Pero yo ya me he perdido, es como si yaciera en el interior de una inmensa ánfora micénica. Me maravillo de la belleza del dibujo, veo unos peces imaginarios nadando hacia abajo, al lado de éstos unos hombres blancos pequeñitos, muy humildes, sin rostro, como si trataran de demostrar que en realidad no existen. Después de observar un rato más descubro que la pared de roca contiene cientos de colores (erosión, meteorización, moho, tiempo, todo se ha alojado en esta roca). Y encima de todo ello ha quedado grabada esta imagen, que en su día existió ahí fuera, viva, real, y que tuvo que pasar por la mano de un hombre para resucitar aquí en los colores de la tierra, inmóvil, inscrita, grabada en el tiempo.
Quisiera decir algo pero no sé cómo, algo sobre lo que acaba de decir Almut, sobre el tiempo como pedo, pero sólo ella sabe expresarse con esa sencillez y naturalidad, yo soy más propensa a lo confuso y lo solemne. Esos dibujos tienen veinte mil años, me contó Cyril. Y de pronto los ceros dejan de ser un número y se convierten en algo material, un tejido que me envuelve. Todo cuanto veo y cuanto soy pende en un mismo continuo que, al igual que una tela mágica, anula el tiempo, lo destruye, lo invalida transformándolo en un elemento, como el agua y el aire, un elemento que me permitiría desplazarme hacia cualquier lado y no sólo hacia ese único lado en el que termina mi parte.

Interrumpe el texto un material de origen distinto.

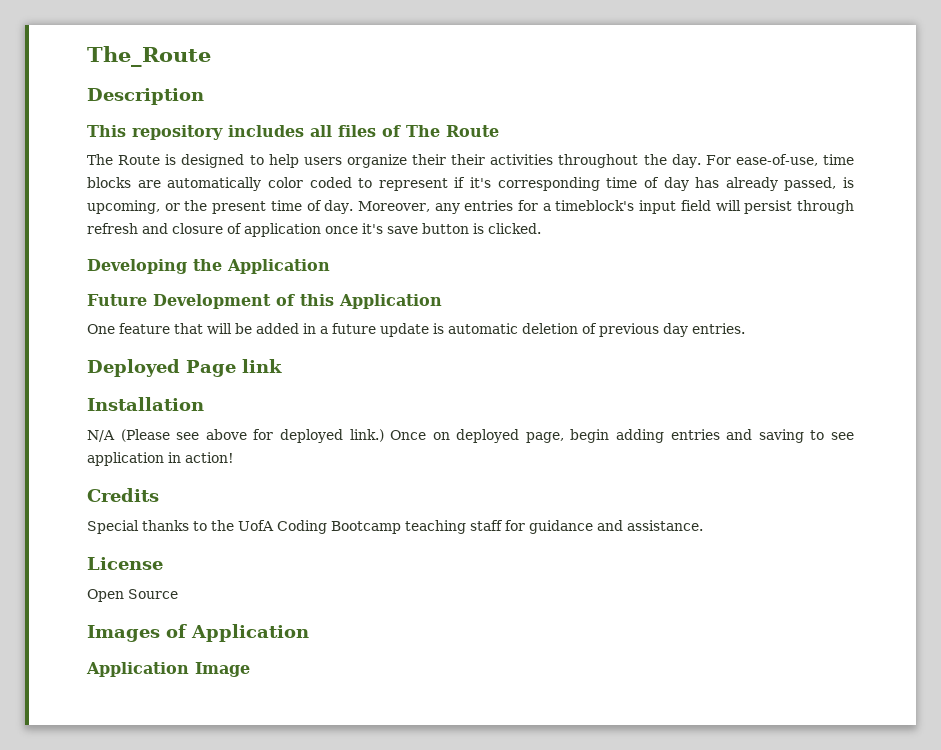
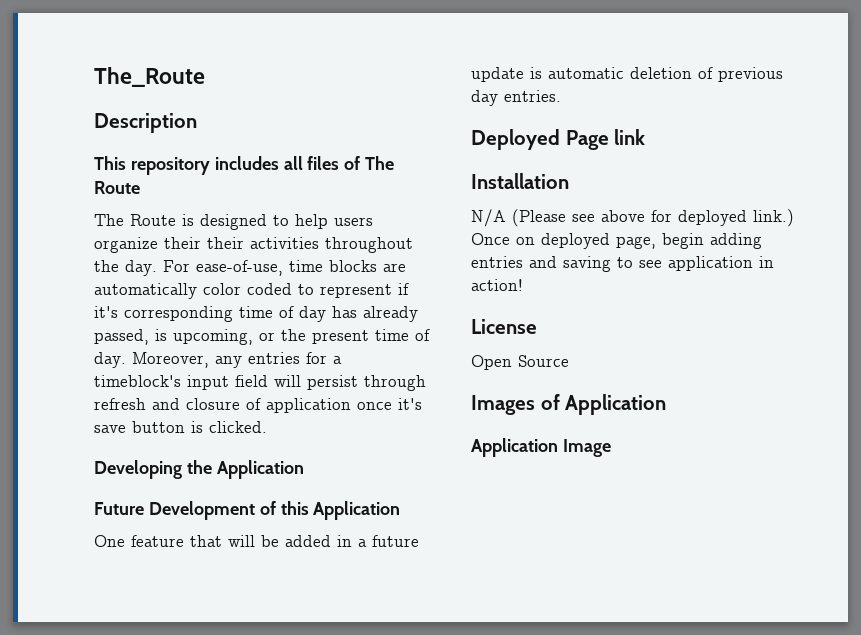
[87,488,159,502] [87,520,703,534] // Credits // Special thanks to the UofA Coding Bootcamp teaching staff for guidance and assistance. -> (523, 285) none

—¡Eh, no te embales! —me advierte Almut. Nos incorporamos y desde la roca subimos al altiplano. Al fondo, muy por debajo de nosotras, se extiende un territorio que alcanza el límite del mundo visible. Es un paisaje salido de un sueño. Debería de estar poblado de figuras divinas. Un ave rapaz pende, silenciosa, en el aire, como un guardián solitario. Otras aves, blancas, flotan en un banco de arena movediza, en la linde del bosque. Justo debajo de nosotras, al pie de las rocas, se alzan las agudas pirámides de los nidos de las termitas, palmas de arena tan frágiles como briznas de hierba, bloques de piedra de un templo destruido.
—No era mi intención reírme de ti —dice Almut—. Sé lo que quieres decir, sólo que yo no sé expresarme de este modo. Creo que todo esto tiene que ver con la melancolía, aunque también con el triunfo.
—Sí —contesto, y me hubiera gustado añadir que el triunfo se encuentra en el instante en que sientes que eres mortal e inmortal a la vez, pero me callo. El tiempo es un pedo, bien, es la forma más breve de expresarlo y puede que signifique lo mismo. «El territorio que vas a visitar tiene sesenta millones de años», me dijo Cyril. Yellow Water, Alligator River, color de ceniza, eucaliptos blancos afectados por los hongos sobre una tierra pantanosa de color verde musgo, el cauce de un río muerto, una pared de roca sangrando por donde un monstruo ha mordido la tierra. Ya basta, debemos partir. Este viaje lo emprendimos hace mucho tiempo, en una habitación de São Paulo. Hoy hemos alcanzado nuestro destino.